Introduction
A control system that is accurate but unstable is unusable. Stability is the first safety requirement.
Stability analysis tells whether natural response dies out, stays sustained, or grows.
Why It Matters
- It prevents unsafe oscillations and runaway output.
- It determines whether controller design is acceptable.
- It is one of the highest-weightage GATE Control Systems topics.
Prerequisites
- Characteristic equation.
- Poles of transfer function.
- Laplace Transform.
- Basic determinant/algebra skills.
Basic Intuition
A stable system is like a disturbed pendulum that eventually calms down. An unstable system keeps growing away from the desired condition.
Read the topic as a physical behavior first, then let the equations describe that behavior.
Step-by-Step Visualization
Use this animated view to connect the exam formula with the physical idea behind Stability Analysis.
Animated concept visual
Pole Locations in the s-Plane
Pole position decides whether the natural response decays, sustains, or grows.
- 1
Find characteristic equation
Closed-loop poles come from the characteristic equation.
- 2
Locate poles
Left half-plane poles decay with time.
- 3
Check boundary
Simple imaginary-axis poles create sustained oscillation.
- 4
Use Routh
First-column sign changes count unstable poles.
Core Theory
Characteristic equation
Closed-loop pole locations come from the characteristic equation.
Stability condition
For continuous-time systems, all poles must lie in the left half-plane.
Routh-Hurwitz criterion
Routh array finds right-half-plane poles without solving roots.
Working Principle
The working method is to move from the physical system to the mathematical model, then use the model to predict or improve behavior.
- Write characteristic equation.
- Form Routh array.
- Check first-column sign changes.
- Use pole-location interpretation for stability and relative stability.
Formula Explanation
Closed-loop characteristic equation
Determines closed-loop poles.
Stable CT condition
Natural response decays.
Marginal stability
Sustained oscillation may occur.
Diagram Explanation Placeholder
The diagram should show the signal flow, physical interpretation, and the main mathematical variables used in this topic.
Real-World Applications
- Aircraft control.
- Power grid stabilizers.
- Industrial process loops.
- Robot balance systems.
- High-gain amplifier feedback.
Solved Examples
Pole check
Poles at -2 and -5.
Unstable pole
One pole at +1.
Common Mistakes
- Checking open-loop poles instead of closed-loop poles.

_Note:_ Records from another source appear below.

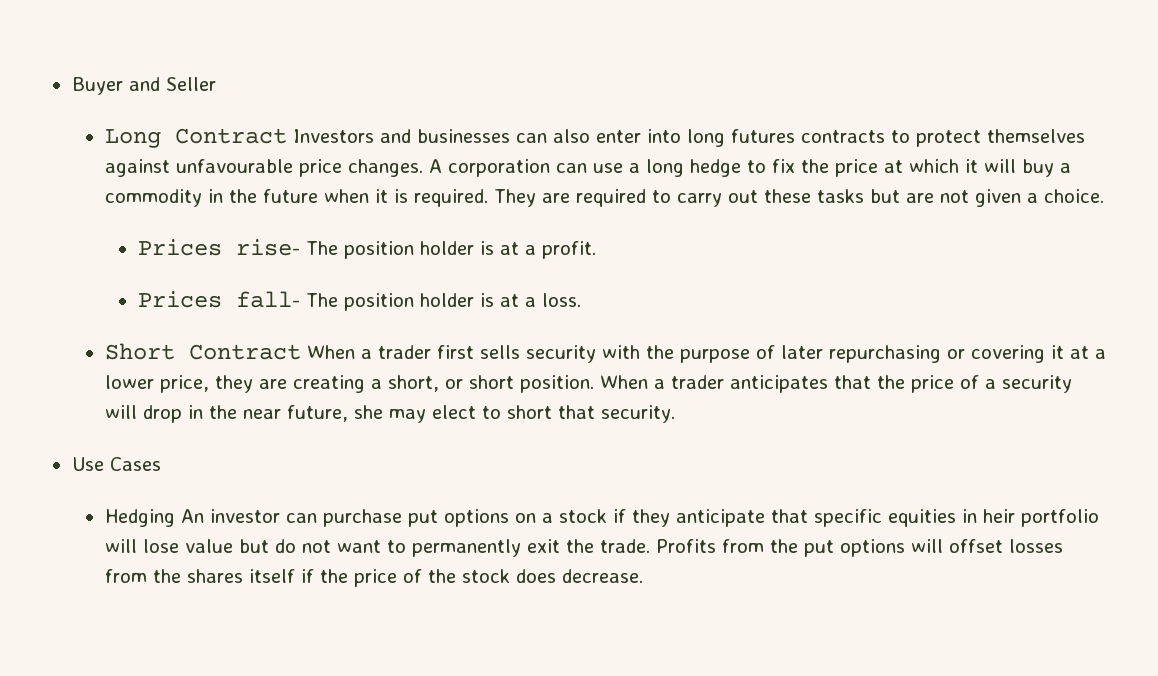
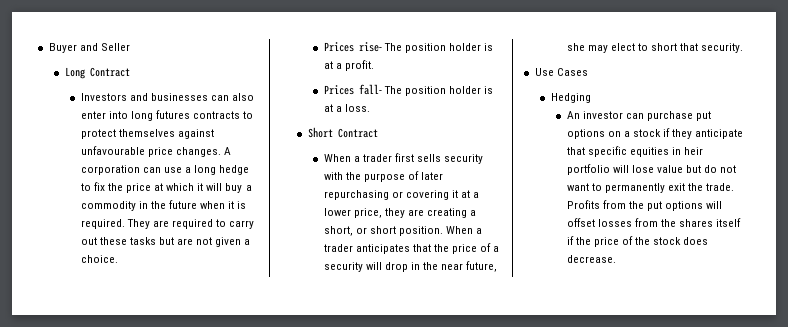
- Long Contract Investors and businesses can also enter into long futures contracts to protect themselves against unfavourable price changes.
+ Long Contract
+ Investors and businesses can also enter into long futures contracts to protect themselves against unfavourable price changes.
- Short Contract When a trader first sells security with the purpose of later repurchasing or covering it at a lower price, they are creating a short, or short position.
+ Short Contract
+ When a trader first sells security with the purpose of later repurchasing or covering it at a lower price, they are creating a short, or short position.
- Hedging An investor can purchase put options on a stock if they anticipate that specific equities in heir portfolio will lose value but do not want to permanently exit the trade.
+ Hedging
+ An investor can purchase put options on a stock if they anticipate that specific equities in heir portfolio will lose value but do not want to permanently exit the trade.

- Forgetting special Routh cases.
- Calling marginally stable systems asymptotically stable.
- Ignoring repeated imaginary-axis roots.
Interview Questions
- Define stability.
- State Routh-Hurwitz criterion.
- What is relative stability?
- Why are right-half-plane poles dangerous?
- What is marginal stability?
Exam Notes
- First-column sign changes give RHP poles.

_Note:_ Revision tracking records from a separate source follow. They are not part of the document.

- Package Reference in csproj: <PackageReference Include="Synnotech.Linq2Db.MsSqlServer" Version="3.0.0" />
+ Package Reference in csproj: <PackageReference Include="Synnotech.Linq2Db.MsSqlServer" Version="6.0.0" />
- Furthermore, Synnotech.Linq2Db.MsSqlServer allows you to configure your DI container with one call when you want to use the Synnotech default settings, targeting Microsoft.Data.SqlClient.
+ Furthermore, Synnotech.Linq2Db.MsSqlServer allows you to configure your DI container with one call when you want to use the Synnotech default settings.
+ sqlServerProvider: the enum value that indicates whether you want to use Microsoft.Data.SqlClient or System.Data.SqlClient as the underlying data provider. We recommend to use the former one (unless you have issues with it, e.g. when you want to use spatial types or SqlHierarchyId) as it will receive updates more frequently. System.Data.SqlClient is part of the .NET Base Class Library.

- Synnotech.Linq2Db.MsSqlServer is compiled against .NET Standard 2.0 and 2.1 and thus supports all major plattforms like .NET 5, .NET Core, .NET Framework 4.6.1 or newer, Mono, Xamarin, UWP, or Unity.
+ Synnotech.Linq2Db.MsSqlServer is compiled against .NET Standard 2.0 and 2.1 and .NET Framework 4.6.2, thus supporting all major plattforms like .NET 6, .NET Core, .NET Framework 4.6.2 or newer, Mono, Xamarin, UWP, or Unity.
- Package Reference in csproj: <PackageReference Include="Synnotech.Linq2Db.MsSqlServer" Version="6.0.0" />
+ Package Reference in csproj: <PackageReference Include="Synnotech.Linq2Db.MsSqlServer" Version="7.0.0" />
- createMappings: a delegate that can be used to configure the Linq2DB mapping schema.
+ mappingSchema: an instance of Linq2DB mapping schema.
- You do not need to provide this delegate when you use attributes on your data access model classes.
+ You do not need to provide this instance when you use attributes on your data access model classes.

- All coefficients positive is necessary but not sufficient.
- Repeated imaginary-axis poles imply instability.
- Relative stability measures how far poles are from the imaginary axis.
Revision Summary
- Stability analysis checks whether a control system output remains bounded and eventually settles instead of growing uncontrollably.
- First-column sign changes give RHP poles.

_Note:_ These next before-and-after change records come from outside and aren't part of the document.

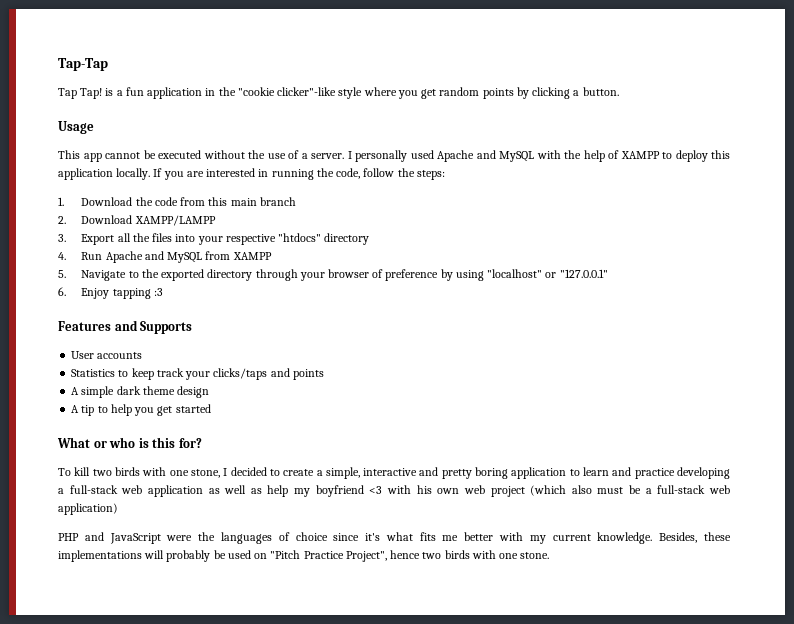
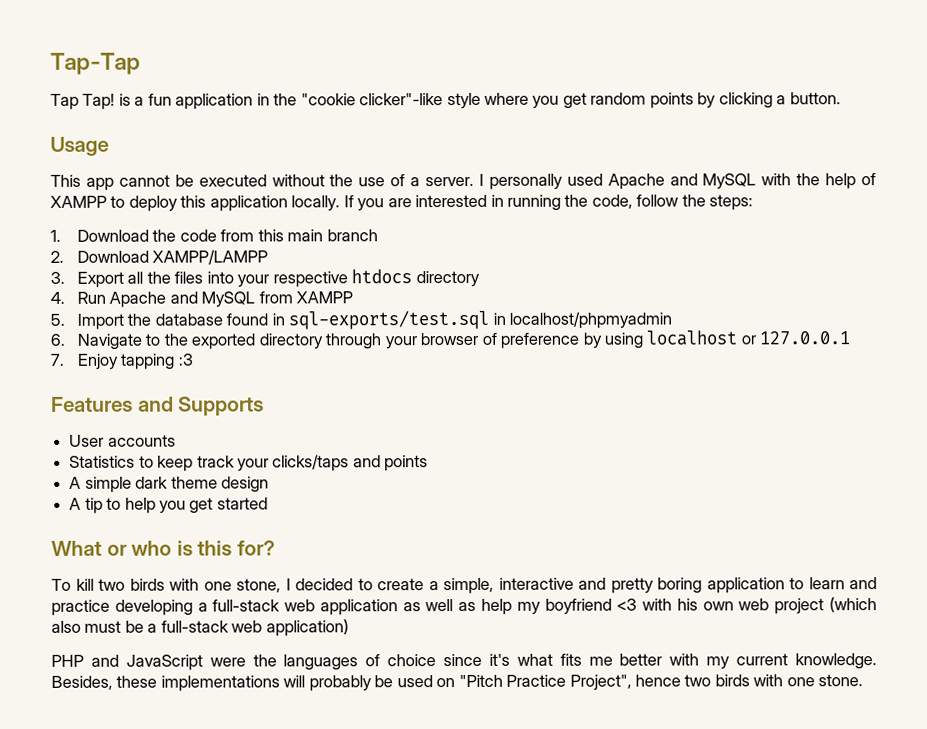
- 3. Export all the files into your respective "htdocs" directory
+ 3. Export all the files into your respective htdocs directory
- 5. Navigate to the exported directory through your browser of preference by using "localhost" or "127.0.0.1"
- 6. Enjoy tapping :3
+ 5. Import the database found in sql-exports/test.sql in localhost/phpmyadmin
+ 6. Navigate to the exported directory through your browser of preference by using localhost or 127.0.0.1
+ 7. Enjoy tapping :3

- All coefficients positive is necessary but not sufficient.
- Repeated imaginary-axis poles imply instability.
- Relative stability measures how far poles are from the imaginary axis.
Stability Analysis FAQ
Why is Stability Analysis important for GATE ECE?
Stability Analysis is important because it supports numerical problem solving in Control Systems and helps connect formulas with practical engineering behavior.
What should I revise first in Stability Analysis?
First-column sign changes give RHP poles.
How should I practice Stability Analysis for university exams?
Start with the intuition, memorize the core formulas, solve standard examples, and then practice previous-year style questions on concept of stability, routh-hurwitz criterion, relative stability, root locations..
Practice Questions
- Test stability of s^3+2s^2+3s+4.
- Find RHP poles using Routh array.
- Explain relative stability using pole distance.
- Classify a system with poles at -1 and ±j2.